The Choice and Partnership Approach (CAPA), is a model of engagement and clinical assessment, principally used in Child and Adolescent psychiatric services. It aims to use collaborative ways of working with service users to enhance the effectiveness of services and user satisfaction with services.

Origins
The model was developed over several years in two NHS trust providers, the Richmond and East Herts Child and Adolescent Mental Health Services.

The Model
CAPA focuses on the experience of the service user.
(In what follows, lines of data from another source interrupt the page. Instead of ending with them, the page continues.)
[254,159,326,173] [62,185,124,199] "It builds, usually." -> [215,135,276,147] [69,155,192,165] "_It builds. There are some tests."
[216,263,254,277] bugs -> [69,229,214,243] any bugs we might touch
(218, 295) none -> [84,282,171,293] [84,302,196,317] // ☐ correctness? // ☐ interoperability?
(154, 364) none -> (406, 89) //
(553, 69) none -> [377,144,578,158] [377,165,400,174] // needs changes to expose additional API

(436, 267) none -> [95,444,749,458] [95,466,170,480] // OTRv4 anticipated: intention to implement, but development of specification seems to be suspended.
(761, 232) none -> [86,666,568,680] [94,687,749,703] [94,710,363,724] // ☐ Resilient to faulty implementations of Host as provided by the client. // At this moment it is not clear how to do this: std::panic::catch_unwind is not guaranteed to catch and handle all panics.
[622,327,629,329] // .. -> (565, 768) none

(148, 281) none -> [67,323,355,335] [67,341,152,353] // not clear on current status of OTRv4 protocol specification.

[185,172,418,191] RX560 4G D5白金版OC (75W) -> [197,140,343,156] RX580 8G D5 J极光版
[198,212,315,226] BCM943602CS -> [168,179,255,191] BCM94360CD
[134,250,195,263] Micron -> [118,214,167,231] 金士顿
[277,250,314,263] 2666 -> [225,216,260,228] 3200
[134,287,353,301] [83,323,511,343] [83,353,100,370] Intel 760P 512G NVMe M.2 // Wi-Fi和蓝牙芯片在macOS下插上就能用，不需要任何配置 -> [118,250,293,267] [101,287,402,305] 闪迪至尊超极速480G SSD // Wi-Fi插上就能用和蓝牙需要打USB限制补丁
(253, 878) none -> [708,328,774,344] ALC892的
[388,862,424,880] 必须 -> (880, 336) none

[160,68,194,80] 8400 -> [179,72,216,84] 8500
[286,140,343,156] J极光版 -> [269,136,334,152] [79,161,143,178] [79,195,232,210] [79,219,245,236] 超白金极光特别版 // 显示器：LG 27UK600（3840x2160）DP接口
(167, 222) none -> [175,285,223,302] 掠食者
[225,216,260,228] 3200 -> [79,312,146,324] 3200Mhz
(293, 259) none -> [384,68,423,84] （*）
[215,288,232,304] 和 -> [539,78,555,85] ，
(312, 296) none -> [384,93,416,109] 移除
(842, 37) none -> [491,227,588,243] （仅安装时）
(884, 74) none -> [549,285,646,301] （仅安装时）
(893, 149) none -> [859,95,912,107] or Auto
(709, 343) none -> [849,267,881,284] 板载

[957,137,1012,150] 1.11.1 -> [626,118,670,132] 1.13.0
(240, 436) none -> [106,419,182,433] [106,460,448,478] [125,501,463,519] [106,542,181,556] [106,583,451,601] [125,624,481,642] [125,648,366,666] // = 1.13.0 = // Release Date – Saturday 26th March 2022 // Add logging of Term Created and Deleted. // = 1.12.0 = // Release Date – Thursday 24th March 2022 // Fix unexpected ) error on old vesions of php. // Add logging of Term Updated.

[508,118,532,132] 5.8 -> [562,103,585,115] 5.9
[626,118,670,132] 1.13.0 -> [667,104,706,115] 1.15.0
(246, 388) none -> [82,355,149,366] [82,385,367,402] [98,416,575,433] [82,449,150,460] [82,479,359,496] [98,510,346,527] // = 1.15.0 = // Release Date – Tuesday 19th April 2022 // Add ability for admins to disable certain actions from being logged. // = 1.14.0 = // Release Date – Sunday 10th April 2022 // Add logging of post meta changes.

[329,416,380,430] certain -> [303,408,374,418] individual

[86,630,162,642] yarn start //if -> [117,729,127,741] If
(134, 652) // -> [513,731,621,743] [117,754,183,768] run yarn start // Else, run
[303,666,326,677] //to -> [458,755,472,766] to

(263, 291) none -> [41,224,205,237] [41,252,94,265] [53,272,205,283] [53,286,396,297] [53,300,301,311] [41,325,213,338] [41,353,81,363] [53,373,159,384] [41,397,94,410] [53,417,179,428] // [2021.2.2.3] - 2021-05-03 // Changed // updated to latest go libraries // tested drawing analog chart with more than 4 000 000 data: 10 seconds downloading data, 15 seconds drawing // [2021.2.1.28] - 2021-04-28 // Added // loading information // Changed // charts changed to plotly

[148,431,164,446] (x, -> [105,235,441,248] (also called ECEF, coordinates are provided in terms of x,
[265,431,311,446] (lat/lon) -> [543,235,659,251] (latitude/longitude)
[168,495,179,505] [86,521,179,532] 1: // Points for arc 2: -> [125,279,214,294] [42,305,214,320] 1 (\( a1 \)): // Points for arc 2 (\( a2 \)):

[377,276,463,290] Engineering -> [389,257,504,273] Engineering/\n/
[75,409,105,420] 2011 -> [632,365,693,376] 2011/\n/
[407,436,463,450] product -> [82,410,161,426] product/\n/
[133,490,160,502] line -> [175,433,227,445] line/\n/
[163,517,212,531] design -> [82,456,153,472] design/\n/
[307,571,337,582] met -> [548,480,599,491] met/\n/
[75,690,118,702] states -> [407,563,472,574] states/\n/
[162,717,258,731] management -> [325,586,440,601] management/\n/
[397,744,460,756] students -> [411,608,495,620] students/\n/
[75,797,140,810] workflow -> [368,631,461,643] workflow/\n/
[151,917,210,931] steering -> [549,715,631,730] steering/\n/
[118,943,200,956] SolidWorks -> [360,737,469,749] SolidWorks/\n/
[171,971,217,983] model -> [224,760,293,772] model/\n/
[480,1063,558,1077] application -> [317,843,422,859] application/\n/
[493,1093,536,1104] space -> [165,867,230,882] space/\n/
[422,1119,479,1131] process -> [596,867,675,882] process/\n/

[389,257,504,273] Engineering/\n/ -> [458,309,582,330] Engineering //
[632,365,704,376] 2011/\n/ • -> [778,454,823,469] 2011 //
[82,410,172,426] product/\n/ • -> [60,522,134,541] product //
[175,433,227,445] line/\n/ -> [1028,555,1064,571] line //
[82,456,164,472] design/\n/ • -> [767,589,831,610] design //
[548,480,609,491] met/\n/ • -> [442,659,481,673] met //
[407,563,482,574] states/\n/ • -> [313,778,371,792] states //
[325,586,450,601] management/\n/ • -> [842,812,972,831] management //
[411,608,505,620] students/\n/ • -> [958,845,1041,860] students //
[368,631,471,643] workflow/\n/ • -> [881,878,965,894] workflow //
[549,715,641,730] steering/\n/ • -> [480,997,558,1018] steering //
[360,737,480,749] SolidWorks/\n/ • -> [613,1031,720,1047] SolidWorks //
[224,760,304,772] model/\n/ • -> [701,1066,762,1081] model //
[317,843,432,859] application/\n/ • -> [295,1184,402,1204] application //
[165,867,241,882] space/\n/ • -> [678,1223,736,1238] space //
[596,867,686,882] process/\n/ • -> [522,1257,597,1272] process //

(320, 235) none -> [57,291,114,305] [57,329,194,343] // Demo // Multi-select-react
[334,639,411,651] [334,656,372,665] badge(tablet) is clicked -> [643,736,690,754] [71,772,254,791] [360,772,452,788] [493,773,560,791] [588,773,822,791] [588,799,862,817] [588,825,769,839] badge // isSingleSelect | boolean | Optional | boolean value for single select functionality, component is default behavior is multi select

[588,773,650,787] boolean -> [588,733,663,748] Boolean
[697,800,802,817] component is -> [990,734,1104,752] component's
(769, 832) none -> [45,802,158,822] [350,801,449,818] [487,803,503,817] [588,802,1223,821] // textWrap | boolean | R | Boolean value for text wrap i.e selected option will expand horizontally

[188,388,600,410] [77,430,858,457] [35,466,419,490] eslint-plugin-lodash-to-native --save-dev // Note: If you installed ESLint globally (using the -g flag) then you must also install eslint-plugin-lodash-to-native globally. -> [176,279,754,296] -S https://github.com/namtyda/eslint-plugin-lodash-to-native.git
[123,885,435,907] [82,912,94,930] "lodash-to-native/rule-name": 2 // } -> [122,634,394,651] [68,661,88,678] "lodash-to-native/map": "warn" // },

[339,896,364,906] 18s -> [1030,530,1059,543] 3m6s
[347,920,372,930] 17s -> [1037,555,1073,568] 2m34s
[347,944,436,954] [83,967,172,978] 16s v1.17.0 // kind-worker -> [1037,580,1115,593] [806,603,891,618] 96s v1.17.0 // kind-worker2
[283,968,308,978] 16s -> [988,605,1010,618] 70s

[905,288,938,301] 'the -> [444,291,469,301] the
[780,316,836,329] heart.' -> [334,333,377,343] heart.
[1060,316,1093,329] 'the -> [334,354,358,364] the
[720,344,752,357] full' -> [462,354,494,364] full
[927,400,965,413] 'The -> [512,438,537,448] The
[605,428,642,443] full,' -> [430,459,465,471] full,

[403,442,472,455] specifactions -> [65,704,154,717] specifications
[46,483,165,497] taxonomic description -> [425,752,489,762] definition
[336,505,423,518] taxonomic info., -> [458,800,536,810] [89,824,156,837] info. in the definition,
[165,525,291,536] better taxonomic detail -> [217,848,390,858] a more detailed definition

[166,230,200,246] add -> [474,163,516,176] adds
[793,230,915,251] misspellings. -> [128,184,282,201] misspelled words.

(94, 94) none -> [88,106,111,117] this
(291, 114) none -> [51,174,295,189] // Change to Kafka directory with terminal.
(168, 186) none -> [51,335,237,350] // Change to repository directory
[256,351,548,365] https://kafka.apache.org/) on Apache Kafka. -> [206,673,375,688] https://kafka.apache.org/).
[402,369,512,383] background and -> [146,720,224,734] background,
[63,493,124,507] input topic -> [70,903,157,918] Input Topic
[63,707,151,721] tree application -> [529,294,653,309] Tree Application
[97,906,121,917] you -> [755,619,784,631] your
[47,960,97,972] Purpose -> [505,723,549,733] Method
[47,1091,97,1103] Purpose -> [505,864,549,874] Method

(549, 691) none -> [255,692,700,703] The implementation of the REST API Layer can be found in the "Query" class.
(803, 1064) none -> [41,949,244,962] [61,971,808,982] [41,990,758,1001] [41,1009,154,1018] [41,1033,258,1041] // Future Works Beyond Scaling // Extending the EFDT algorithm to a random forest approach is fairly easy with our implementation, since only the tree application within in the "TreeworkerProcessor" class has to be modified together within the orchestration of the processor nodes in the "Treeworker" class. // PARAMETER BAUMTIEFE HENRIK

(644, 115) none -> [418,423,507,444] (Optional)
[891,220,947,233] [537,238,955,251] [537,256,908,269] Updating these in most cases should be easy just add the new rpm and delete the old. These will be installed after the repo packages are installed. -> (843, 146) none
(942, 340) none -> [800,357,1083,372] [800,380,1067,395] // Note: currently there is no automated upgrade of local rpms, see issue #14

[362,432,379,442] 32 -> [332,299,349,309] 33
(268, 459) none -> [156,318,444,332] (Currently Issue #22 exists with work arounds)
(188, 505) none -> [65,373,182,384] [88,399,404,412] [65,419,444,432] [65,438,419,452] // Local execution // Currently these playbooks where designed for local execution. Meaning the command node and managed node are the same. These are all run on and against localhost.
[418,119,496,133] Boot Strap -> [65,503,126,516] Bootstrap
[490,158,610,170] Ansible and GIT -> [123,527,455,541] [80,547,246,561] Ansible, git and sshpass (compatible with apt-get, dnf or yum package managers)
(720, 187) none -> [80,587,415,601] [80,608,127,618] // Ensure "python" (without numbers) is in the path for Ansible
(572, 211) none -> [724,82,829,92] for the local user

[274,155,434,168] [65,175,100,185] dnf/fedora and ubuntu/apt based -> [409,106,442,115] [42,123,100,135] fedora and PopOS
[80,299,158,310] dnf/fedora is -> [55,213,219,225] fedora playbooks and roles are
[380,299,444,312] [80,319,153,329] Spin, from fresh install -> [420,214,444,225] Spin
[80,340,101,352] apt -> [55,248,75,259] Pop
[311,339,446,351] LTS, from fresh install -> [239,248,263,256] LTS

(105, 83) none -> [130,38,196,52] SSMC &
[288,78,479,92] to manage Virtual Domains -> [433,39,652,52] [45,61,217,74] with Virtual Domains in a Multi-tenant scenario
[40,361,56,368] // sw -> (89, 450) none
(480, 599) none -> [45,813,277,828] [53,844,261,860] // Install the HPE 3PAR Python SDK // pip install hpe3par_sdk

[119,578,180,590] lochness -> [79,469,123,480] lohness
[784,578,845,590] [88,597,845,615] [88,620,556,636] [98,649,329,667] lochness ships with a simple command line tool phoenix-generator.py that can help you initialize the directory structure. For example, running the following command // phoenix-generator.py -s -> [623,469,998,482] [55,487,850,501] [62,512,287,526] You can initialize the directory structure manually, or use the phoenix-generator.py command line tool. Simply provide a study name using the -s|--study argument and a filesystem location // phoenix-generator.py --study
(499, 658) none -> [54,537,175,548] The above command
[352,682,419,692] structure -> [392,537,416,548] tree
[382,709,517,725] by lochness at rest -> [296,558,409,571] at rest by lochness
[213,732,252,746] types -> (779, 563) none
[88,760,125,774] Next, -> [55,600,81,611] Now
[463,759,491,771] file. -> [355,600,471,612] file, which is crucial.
It is a collaborative model where the clinicians providing the assessment act as facilitators for the user and their family. Once a referral is accepted by the service, the user is contacted to arrange a convenient time for an appointment. This is the Choice Appointment. The possible outcomes of this appointment are that the client;
 Decides they do not need further service
 They are referred to another provider
 They receive further appointments and work with a clinician in the service

The appointment tries to be collaborative and strengths based. Once a user is accepted, they enter the Partnership phase. The clinician continues to act as a facilitator with expertise rather than an expert with power. The work is composed of aspects that are Core work and parts that are Specialist work.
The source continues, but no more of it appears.